Chocolate Closure

I’m not a big dessert person at all, but I do enjoy a little piece of chocolate every night. It’s something I consider my chocolate closure on the day. Although I am partial to the small Hershey’s Bliss chocolates, Dove Promises come in a close second. The prices are practically the same, yet when it comes down to it, I usually throw the Dove Promises in my cart.


Because I get more than just a small piece of (delicious) chocolate with the Dove—I get a small little note inside each wrapper.


I have since made a pledge to overachieve this promise on the weekends.
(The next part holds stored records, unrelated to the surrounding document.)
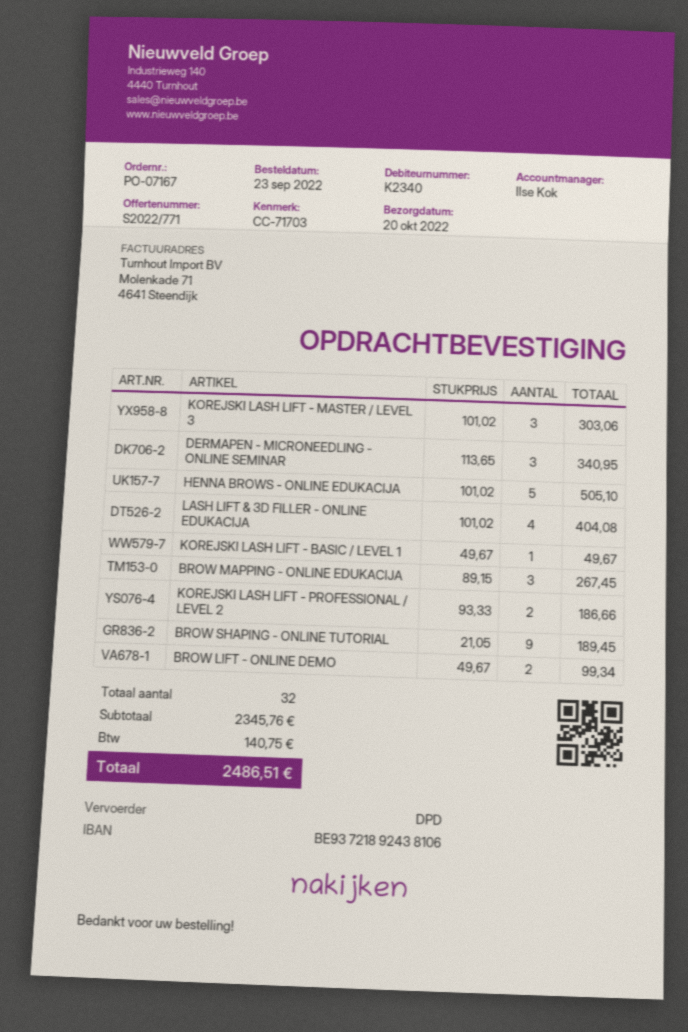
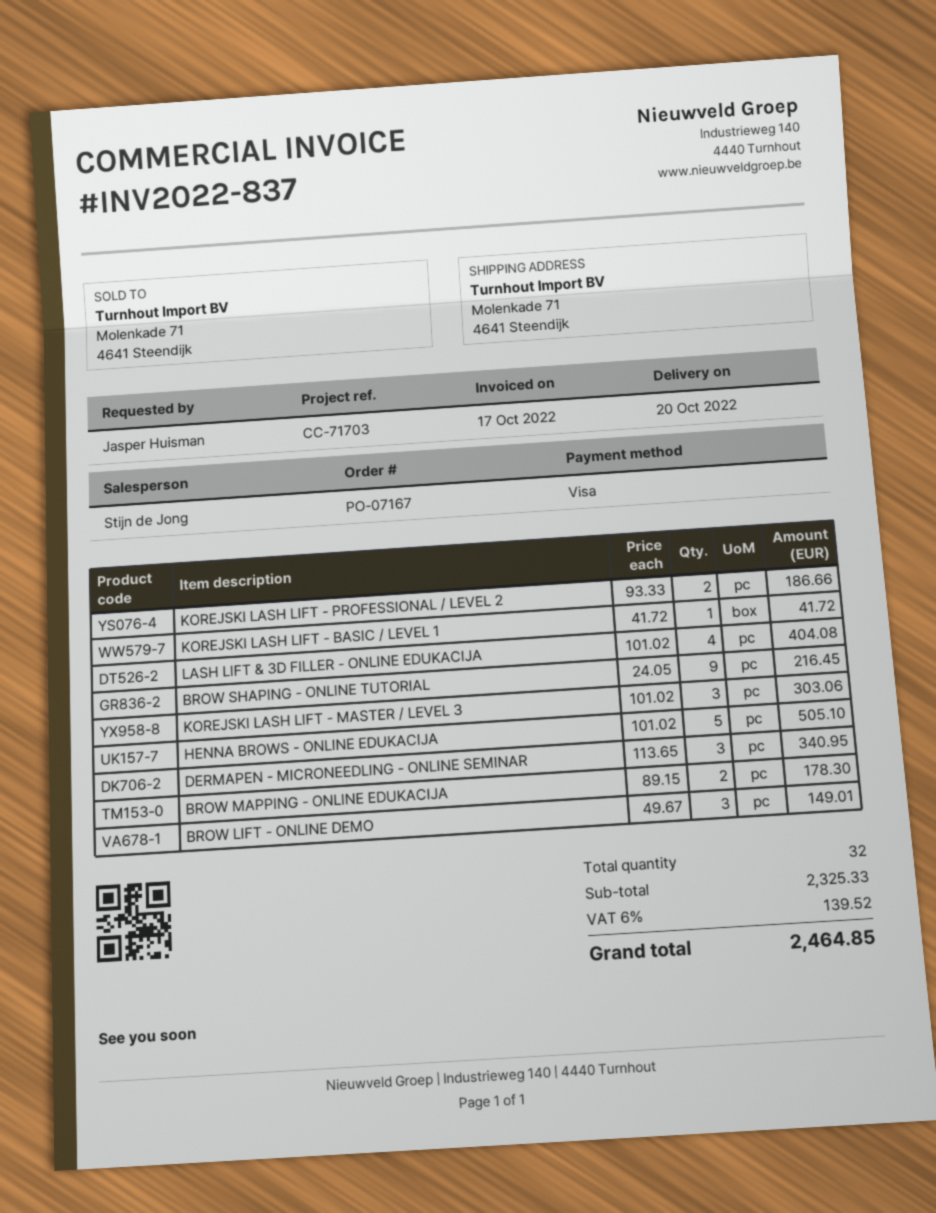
sales rep: Ilse Kok -> Stijn de Jong
KOREJSKI LASH LIFT - BASIC / LEVEL 1: 1 x 49.67 = 49.67 -> 1 x 41.72 = 41.72
BROW MAPPING - ONLINE EDUKACIJA: 3 x 89.15 = 267.45 -> 2 x 89.15 = 178.30
BROW SHAPING - ONLINE TUTORIAL: 9 x 21.05 = 189.45 -> 9 x 24.05 = 216.45
BROW LIFT - ONLINE DEMO: 2 x 49.67 = 99.34 -> 3 x 49.67 = 149.01
subtotal: 2345.76 -> 2325.33
tax: 140.75 -> 139.52
total: 2486.51 -> 2464.85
That doesn’t sound like much and the sayings are rather lame, but I have to admit that I look forward to reading the message each night when I eat my piece (or two) of chocolate. It’s like a fortune cookie that actually tastes good. When I open the wrapper of each Hershey’s Bliss, I am faced with an empty wrapper and a sigh.


Because I get just a small piece of (delicious) chocolate with the Hershey’s, and that’s it. With all other factors being virtually equal, it’s that little extra something with the Dove that persuades me to buy that particular product. It’s that little note—my chocolate closure.

Where am I going with this?

I’m not sure if it’s age, experience or ambivalence, but I’ve gotten rather good at letting things go. There’s not that anxiety hanging on every decision I make (or don’t make.) There’s not that stress of wondering what I think others want me to do. There’s not the resentment or frustration I used to haul around each day. For the most part, I do what I want and move on.

I’ve come a long way. I’m proud of that.

But there’s still that part of me that wants closure, and not just of the chocolate variety. When I send an e-mail, I want a quick reply. If I leave a message, I want a swift response. When I publish something, I want feedback—good or bad—so I’m not forced to make assumptions as to just where I might stand.

There are times I still doubt what I do, say, write or sing at the top of my lungs when I think no one else can hear me. And yes, silence still makes me doubtful at times.

It’s probably the Leo in me—we are a prideful bunch.

But to that I shrug and say oh well. It’s a natural craving. Some days and some people might be more Bliss than Promises, more sugar than substance.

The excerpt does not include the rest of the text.